Would you reproduce the entries exactly, including every line?

==== Information supplied ====

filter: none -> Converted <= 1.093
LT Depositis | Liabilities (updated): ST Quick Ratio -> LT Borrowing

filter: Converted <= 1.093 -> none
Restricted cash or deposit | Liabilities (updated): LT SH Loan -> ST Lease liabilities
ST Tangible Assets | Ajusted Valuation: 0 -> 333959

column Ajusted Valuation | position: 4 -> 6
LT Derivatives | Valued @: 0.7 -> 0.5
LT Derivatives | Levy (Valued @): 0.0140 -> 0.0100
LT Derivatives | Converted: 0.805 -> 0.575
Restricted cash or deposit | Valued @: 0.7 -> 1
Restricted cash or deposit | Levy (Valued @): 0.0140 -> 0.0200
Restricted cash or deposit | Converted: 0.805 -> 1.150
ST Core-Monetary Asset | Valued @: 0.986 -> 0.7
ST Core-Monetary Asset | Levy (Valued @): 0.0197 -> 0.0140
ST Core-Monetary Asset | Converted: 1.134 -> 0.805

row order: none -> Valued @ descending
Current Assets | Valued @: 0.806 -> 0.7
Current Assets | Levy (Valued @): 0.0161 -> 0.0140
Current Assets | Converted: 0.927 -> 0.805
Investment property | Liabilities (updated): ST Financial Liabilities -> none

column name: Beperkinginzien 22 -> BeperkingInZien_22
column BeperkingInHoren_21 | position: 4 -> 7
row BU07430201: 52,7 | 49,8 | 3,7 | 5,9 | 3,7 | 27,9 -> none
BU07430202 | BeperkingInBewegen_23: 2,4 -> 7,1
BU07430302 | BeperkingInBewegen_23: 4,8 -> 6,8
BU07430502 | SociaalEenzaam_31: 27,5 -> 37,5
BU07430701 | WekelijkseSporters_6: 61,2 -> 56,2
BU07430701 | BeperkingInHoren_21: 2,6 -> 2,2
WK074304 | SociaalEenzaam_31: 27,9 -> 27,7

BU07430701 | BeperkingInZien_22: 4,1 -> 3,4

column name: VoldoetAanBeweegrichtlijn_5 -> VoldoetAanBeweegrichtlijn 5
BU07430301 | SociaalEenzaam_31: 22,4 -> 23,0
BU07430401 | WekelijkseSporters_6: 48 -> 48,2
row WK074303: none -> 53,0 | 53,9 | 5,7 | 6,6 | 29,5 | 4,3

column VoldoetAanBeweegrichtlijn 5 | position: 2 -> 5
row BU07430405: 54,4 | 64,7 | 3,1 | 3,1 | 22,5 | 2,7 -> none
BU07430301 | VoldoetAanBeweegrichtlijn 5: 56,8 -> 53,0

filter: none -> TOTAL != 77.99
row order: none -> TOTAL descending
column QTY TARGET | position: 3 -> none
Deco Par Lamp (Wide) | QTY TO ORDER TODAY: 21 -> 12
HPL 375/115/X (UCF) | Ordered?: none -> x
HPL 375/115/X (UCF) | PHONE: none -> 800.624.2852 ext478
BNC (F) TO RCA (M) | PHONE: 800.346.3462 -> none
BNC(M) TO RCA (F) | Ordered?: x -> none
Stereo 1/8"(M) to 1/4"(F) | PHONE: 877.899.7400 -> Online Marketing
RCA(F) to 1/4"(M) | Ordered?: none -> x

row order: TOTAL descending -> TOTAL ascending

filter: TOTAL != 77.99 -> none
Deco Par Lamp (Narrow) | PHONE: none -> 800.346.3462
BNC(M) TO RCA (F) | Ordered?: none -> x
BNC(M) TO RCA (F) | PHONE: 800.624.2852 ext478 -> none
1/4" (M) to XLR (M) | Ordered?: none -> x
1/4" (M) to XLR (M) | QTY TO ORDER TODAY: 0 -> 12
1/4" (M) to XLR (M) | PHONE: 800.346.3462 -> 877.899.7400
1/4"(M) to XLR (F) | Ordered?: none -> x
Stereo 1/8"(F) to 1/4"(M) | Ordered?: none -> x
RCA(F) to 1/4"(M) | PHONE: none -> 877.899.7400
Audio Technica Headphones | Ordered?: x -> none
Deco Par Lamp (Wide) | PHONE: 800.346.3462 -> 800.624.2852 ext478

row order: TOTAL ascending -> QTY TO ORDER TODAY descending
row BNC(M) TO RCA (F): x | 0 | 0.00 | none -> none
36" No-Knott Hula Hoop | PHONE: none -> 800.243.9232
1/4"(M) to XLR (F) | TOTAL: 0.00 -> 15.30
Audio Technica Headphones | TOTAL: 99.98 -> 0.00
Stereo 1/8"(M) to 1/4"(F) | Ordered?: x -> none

====

**Task output**
filter: none -> Converted <= 1.093
LT Depositis | Liabilities (updated): ST Quick Ratio -> LT Borrowing

filter: Converted <= 1.093 -> none
Restricted cash or deposit | Liabilities (updated): LT SH Loan -> ST Lease liabilities
ST Tangible Assets | Ajusted Valuation: 0 -> 333959

column Ajusted Valuation | position: 4 -> 6
LT Derivatives | Valued @: 0.7 -> 0.5
LT Derivatives | Levy (Valued @): 0.0140 -> 0.0100
LT Derivatives | Converted: 0.805 -> 0.575
Restricted cash or deposit | Valued @: 0.7 -> 1
Restricted cash or deposit | Levy (Valued @): 0.0140 -> 0.0200
Restricted cash or deposit | Converted: 0.805 -> 1.150
ST Core-Monetary Asset | Valued @: 0.986 -> 0.7
ST Core-Monetary Asset | Levy (Valued @): 0.0197 -> 0.0140
ST Core-Monetary Asset | Converted: 1.134 -> 0.805

row order: none -> Valued @ descending
Current Assets | Valued @: 0.806 -> 0.7
Current Assets | Levy (Valued @): 0.0161 -> 0.0140
Current Assets | Converted: 0.927 -> 0.805
Investment property | Liabilities (updated): ST Financial Liabilities -> none

column name: Beperkinginzien 22 -> BeperkingInZien_22
column BeperkingInHoren_21 | position: 4 -> 7
row BU07430201: 52,7 | 49,8 | 3,7 | 5,9 | 3,7 | 27,9 -> none
BU07430202 | BeperkingInBewegen_23: 2,4 -> 7,1
BU07430302 | BeperkingInBewegen_23: 4,8 -> 6,8
BU07430502 | SociaalEenzaam_31: 27,5 -> 37,5
BU07430701 | WekelijkseSporters_6: 61,2 -> 56,2
BU07430701 | BeperkingInHoren_21: 2,6 -> 2,2
WK074304 | SociaalEenzaam_31: 27,9 -> 27,7

BU07430701 | BeperkingInZien_22: 4,1 -> 3,4

column name: VoldoetAanBeweegrichtlijn_5 -> VoldoetAanBeweegrichtlijn 5
BU07430301 | SociaalEenzaam_31: 22,4 -> 23,0
BU07430401 | WekelijkseSporters_6: 48 -> 48,2
row WK074303: none -> 53,0 | 53,9 | 5,7 | 6,6 | 29,5 | 4,3

column VoldoetAanBeweegrichtlijn 5 | position: 2 -> 5
row BU07430405: 54,4 | 64,7 | 3,1 | 3,1 | 22,5 | 2,7 -> none
BU07430301 | VoldoetAanBeweegrichtlijn 5: 56,8 -> 53,0

filter: none -> TOTAL != 77.99
row order: none -> TOTAL descending
column QTY TARGET | position: 3 -> none
Deco Par Lamp (Wide) | QTY TO ORDER TODAY: 21 -> 12
HPL 375/115/X (UCF) | Ordered?: none -> x
HPL 375/115/X (UCF) | PHONE: none -> 800.624.2852 ext478
BNC (F) TO RCA (M) | PHONE: 800.346.3462 -> none
BNC(M) TO RCA (F) | Ordered?: x -> none
Stereo 1/8"(M) to 1/4"(F) | PHONE: 877.899.7400 -> Online Marketing
RCA(F) to 1/4"(M) | Ordered?: none -> x

row order: TOTAL descending -> TOTAL ascending

filter: TOTAL != 77.99 -> none
Deco Par Lamp (Narrow) | PHONE: none -> 800.346.3462
BNC(M) TO RCA (F) | Ordered?: none -> x
BNC(M) TO RCA (F) | PHONE: 800.624.2852 ext478 -> none
1/4" (M) to XLR (M) | Ordered?: none -> x
1/4" (M) to XLR (M) | QTY TO ORDER TODAY: 0 -> 12
1/4" (M) to XLR (M) | PHONE: 800.346.3462 -> 877.899.7400
1/4"(M) to XLR (F) | Ordered?: none -> x
Stereo 1/8"(F) to 1/4"(M) | Ordered?: none -> x
RCA(F) to 1/4"(M) | PHONE: none -> 877.899.7400
Audio Technica Headphones | Ordered?: x -> none
Deco Par Lamp (Wide) | PHONE: 800.346.3462 -> 800.624.2852 ext478

row order: TOTAL ascending -> QTY TO ORDER TODAY descending
row BNC(M) TO RCA (F): x | 0 | 0.00 | none -> none
36" No-Knott Hula Hoop | PHONE: none -> 800.243.9232
1/4"(M) to XLR (F) | TOTAL: 0.00 -> 15.30
Audio Technica Headphones | TOTAL: 99.98 -> 0.00
Stereo 1/8"(M) to 1/4"(F) | Ordered?: x -> none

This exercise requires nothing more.